### Exercise goal
The reply has to be a number alone, equal to how many lines in the entries below hold the string "from".

=== Section Start ===

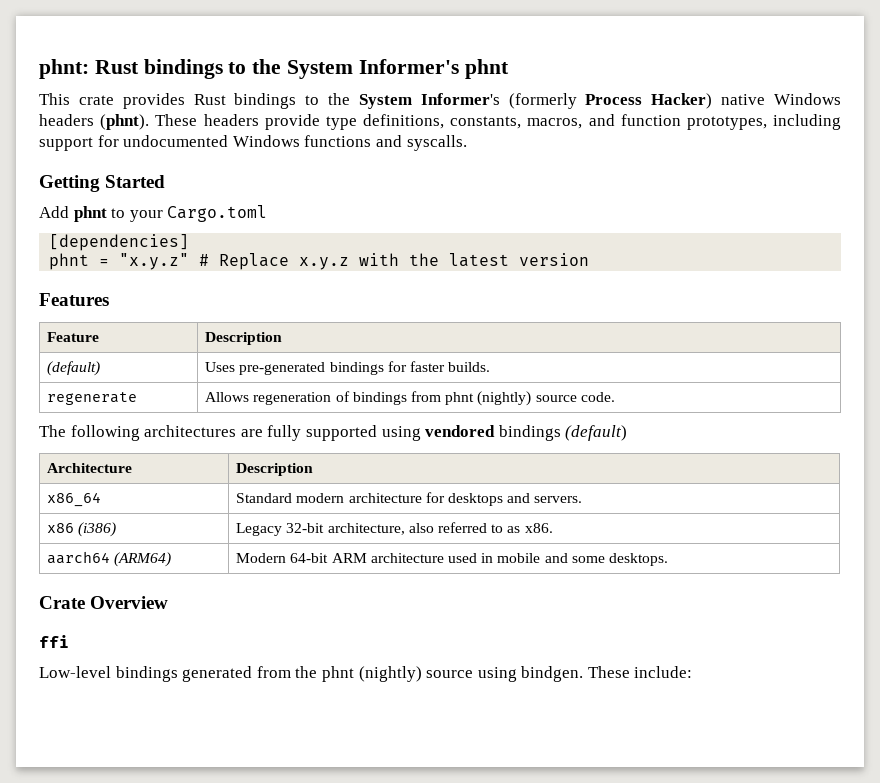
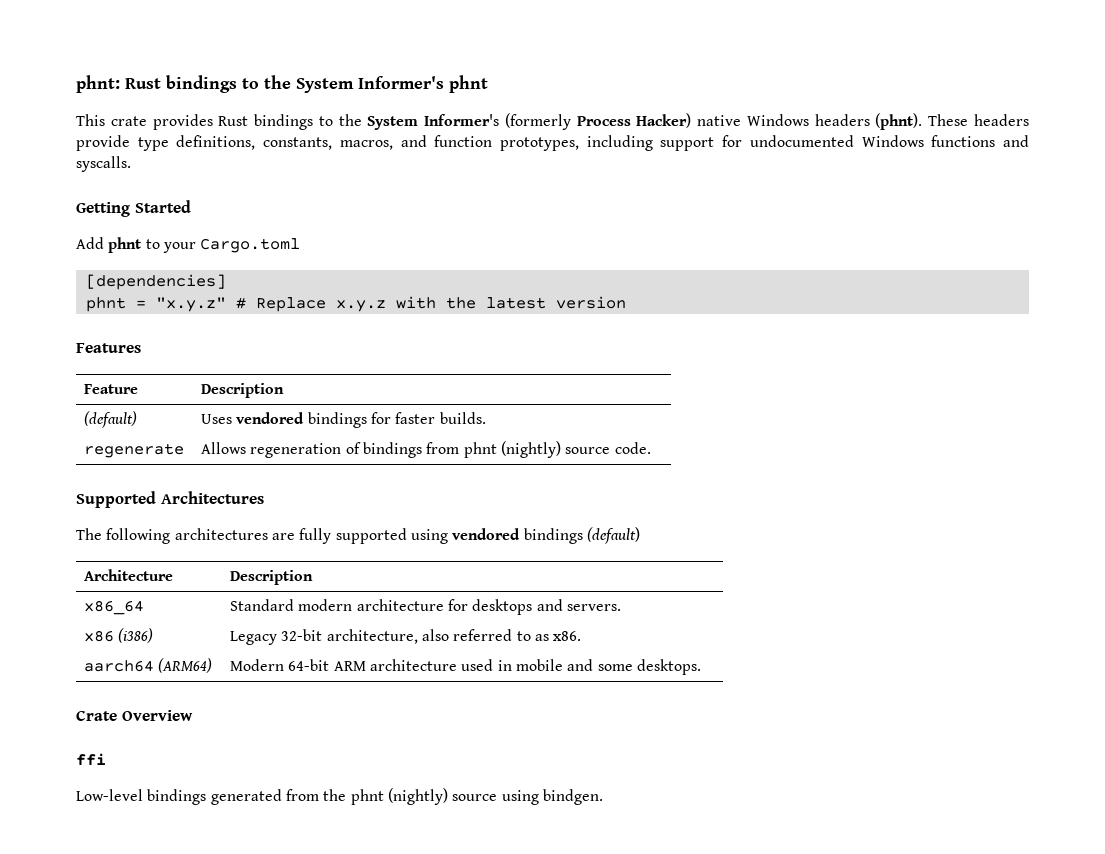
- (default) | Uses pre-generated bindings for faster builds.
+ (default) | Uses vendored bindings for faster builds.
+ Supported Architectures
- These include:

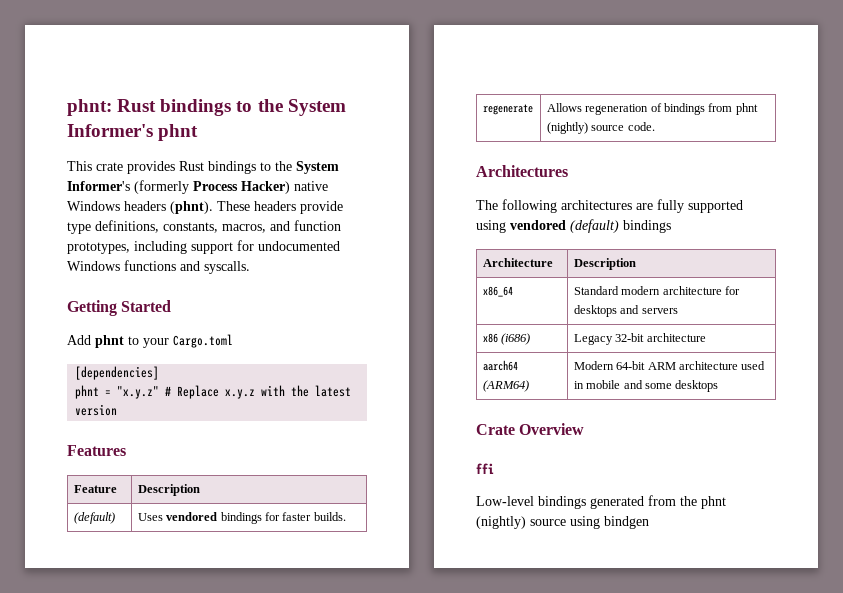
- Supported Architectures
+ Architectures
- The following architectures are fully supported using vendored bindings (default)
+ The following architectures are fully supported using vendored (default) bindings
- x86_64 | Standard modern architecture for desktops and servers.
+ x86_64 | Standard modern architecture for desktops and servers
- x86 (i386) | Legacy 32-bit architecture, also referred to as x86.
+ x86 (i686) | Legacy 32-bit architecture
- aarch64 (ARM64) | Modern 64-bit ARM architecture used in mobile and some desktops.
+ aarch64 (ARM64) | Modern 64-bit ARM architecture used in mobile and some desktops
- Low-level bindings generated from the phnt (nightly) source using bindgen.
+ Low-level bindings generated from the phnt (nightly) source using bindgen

=== Section End ===

### Answer
2